### TASK OBJECTIVE
From the line containing "[213,283,224,288] -- -> (798, 257) none" through the last line of the records, print every line exactly and nothing more.

START MATERIAL FOR THIS TASK

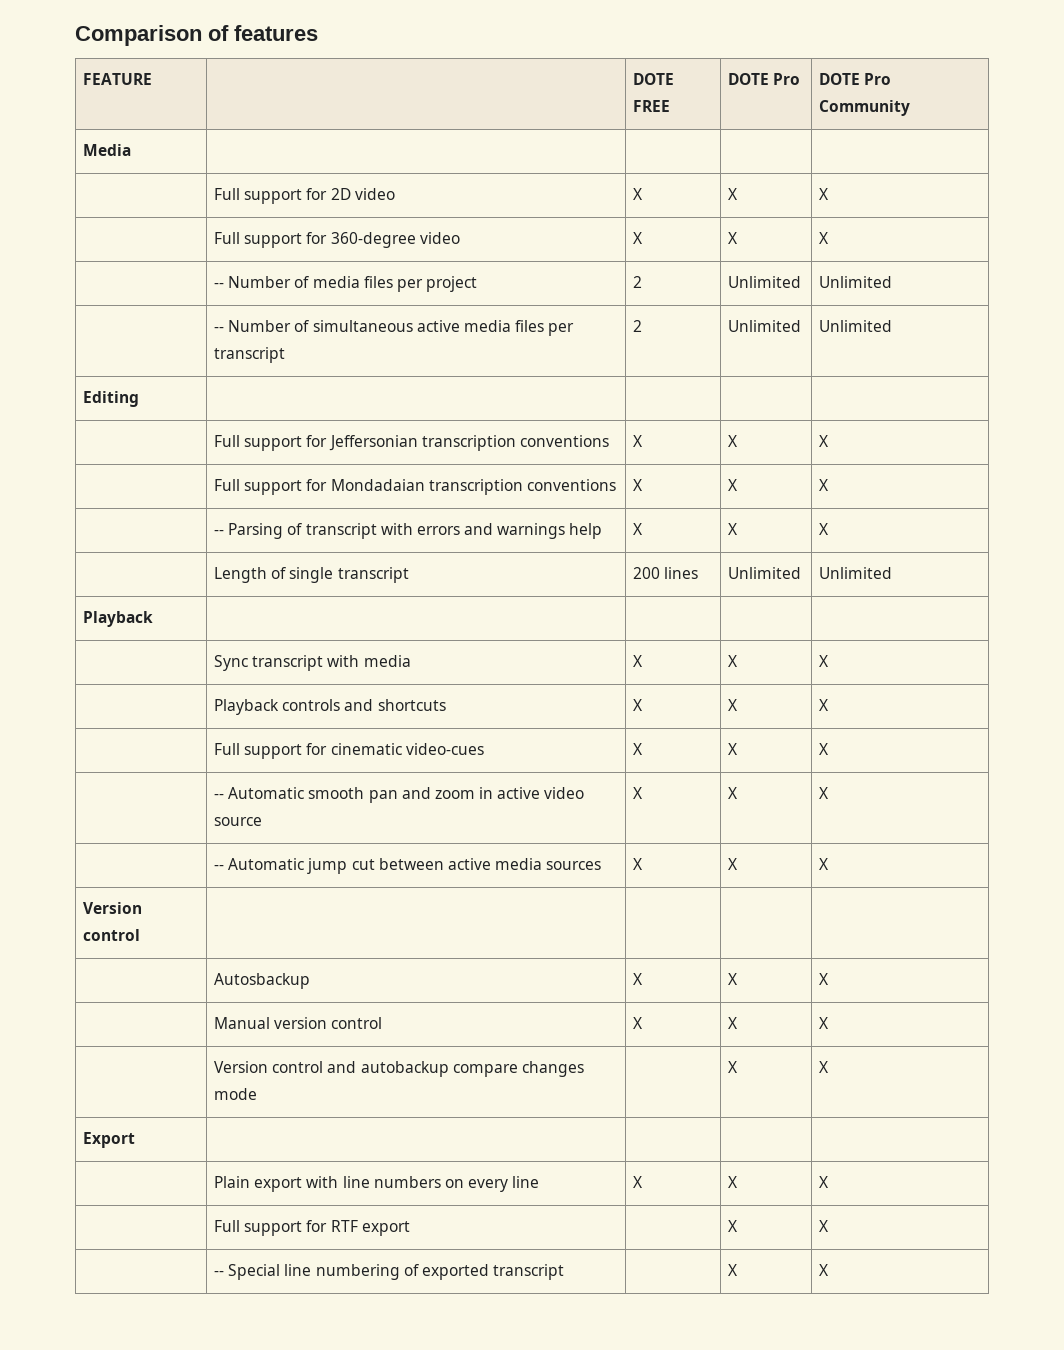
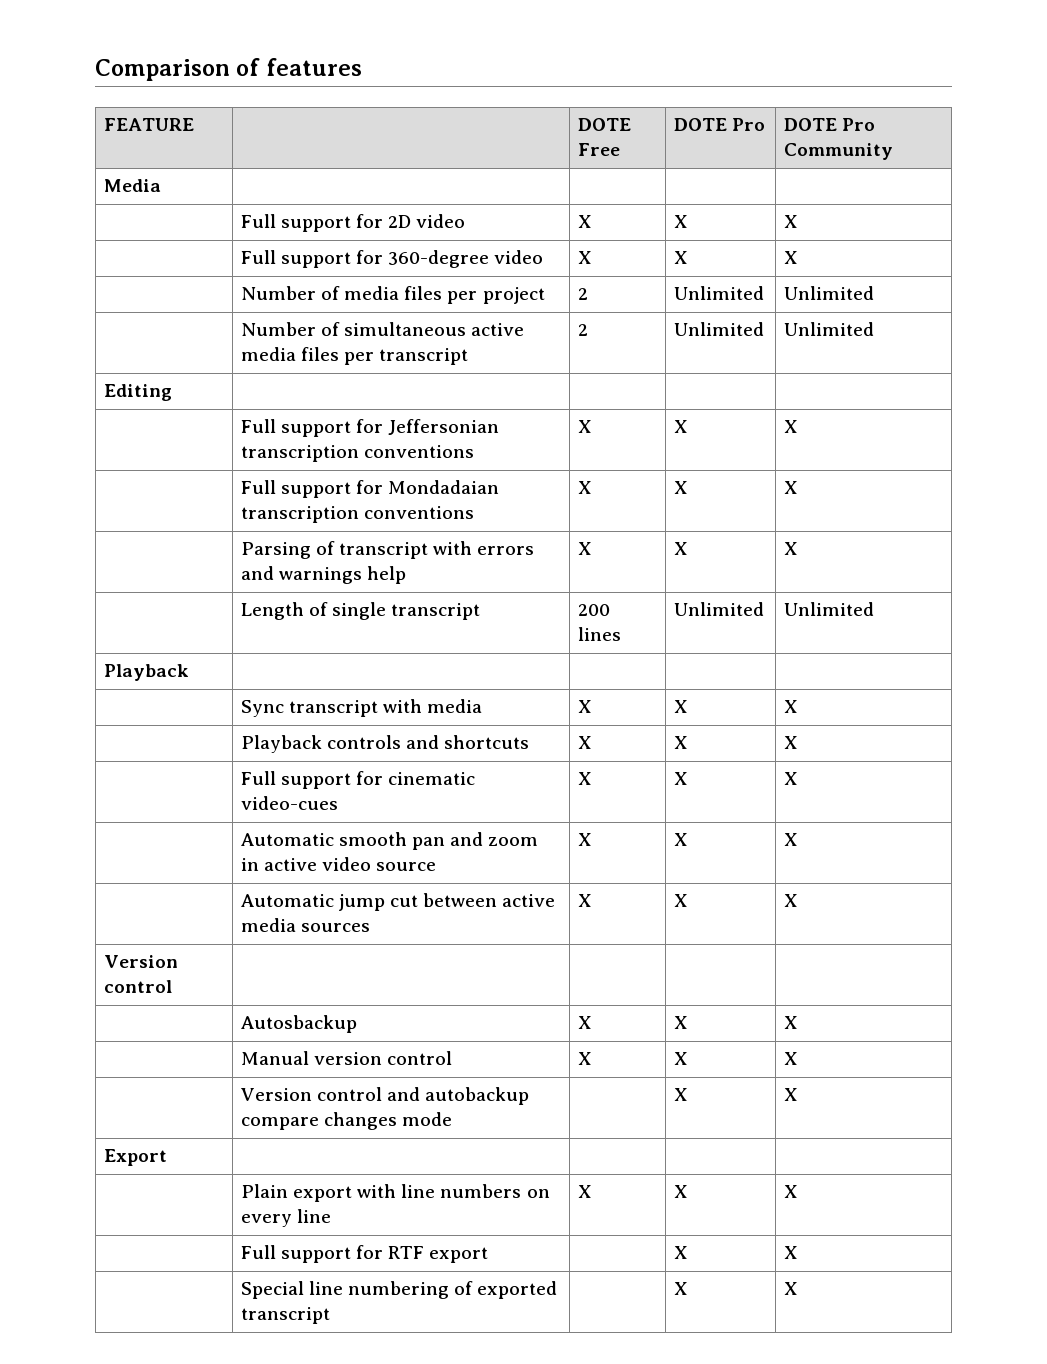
[632,100,670,112] FREE -> [577,143,620,156] Free
[213,283,224,288] -- -> (798, 257) none
[213,327,224,332] -- -> (874, 293) none
[213,530,224,535] -- -> (798, 487) none
[213,794,224,799] -- -> (798, 778) none
[213,865,224,870] -- -> (798, 839) none
[213,1271,224,1276] -- -> (798, 1252) none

END MATERIAL FOR THIS TASK

### EXERCISE SOLUTION
[213,283,224,288] -- -> (798, 257) none
[213,327,224,332] -- -> (874, 293) none
[213,530,224,535] -- -> (798, 487) none
[213,794,224,799] -- -> (798, 778) none
[213,865,224,870] -- -> (798, 839) none
[213,1271,224,1276] -- -> (798, 1252) none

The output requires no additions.